— ABOUT THIS TASK —
Using the records below, filter out every line that lacks "right" and copy the rest.

─── MATERIALS PROVIDED

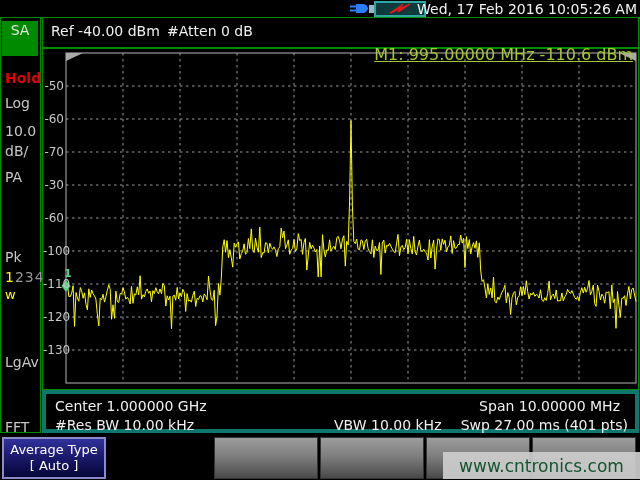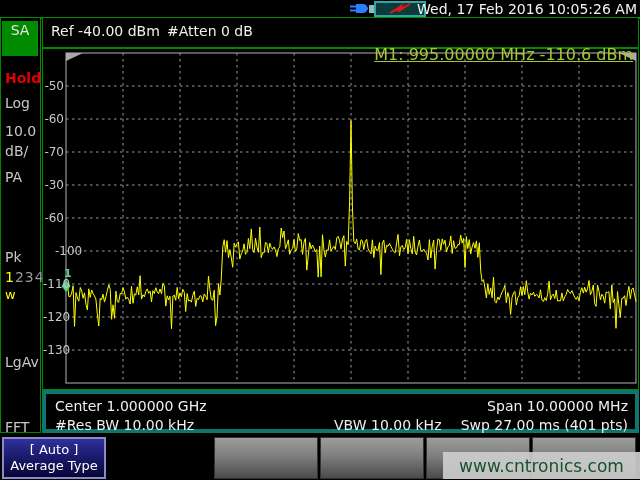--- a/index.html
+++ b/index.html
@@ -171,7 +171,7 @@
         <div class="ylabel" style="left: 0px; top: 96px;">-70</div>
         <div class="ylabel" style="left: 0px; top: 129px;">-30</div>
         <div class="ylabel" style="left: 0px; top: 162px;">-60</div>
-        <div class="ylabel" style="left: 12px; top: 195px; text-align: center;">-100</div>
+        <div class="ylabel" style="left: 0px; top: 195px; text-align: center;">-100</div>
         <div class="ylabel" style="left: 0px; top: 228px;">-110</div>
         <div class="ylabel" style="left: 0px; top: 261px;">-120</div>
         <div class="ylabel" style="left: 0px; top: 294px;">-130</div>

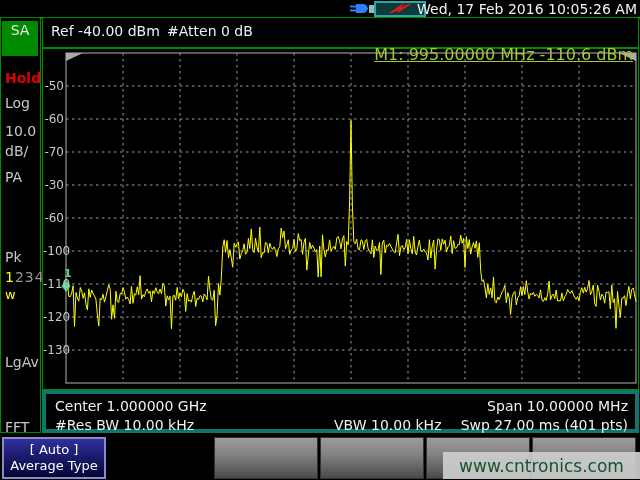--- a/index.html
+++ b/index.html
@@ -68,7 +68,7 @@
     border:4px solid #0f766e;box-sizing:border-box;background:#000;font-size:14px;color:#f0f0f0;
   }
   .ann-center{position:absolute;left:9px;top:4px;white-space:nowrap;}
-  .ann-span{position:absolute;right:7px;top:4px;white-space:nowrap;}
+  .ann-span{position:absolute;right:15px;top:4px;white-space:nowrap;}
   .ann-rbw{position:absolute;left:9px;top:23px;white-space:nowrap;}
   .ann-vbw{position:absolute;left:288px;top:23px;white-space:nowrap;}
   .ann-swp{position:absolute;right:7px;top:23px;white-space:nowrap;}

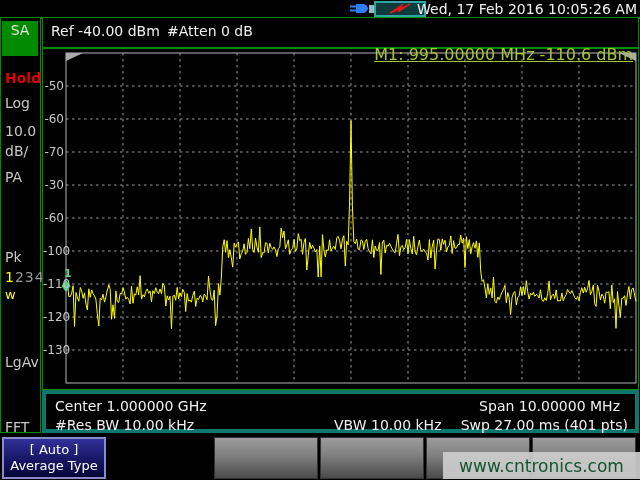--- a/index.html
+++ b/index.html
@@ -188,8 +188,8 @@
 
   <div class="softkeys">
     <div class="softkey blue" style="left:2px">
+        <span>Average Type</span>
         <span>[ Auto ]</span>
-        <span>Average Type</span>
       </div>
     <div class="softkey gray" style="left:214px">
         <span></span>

──────
─── MATERIALS PROVIDED

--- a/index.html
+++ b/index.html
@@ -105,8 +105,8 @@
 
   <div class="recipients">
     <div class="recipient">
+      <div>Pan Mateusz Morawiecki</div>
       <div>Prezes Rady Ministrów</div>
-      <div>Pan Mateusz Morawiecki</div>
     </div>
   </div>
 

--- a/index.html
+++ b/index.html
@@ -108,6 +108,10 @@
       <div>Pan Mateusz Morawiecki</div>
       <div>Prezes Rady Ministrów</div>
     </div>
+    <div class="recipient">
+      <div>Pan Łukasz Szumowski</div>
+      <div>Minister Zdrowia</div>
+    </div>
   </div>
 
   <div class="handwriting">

──────

— RESPONSE AREA —
-  .ann-span{position:absolute;right:7px;top:4px;white-space:nowrap;}
+  .ann-span{position:absolute;right:15px;top:4px;white-space:nowrap;}
   .ann-swp{position:absolute;right:7px;top:23px;white-space:nowrap;}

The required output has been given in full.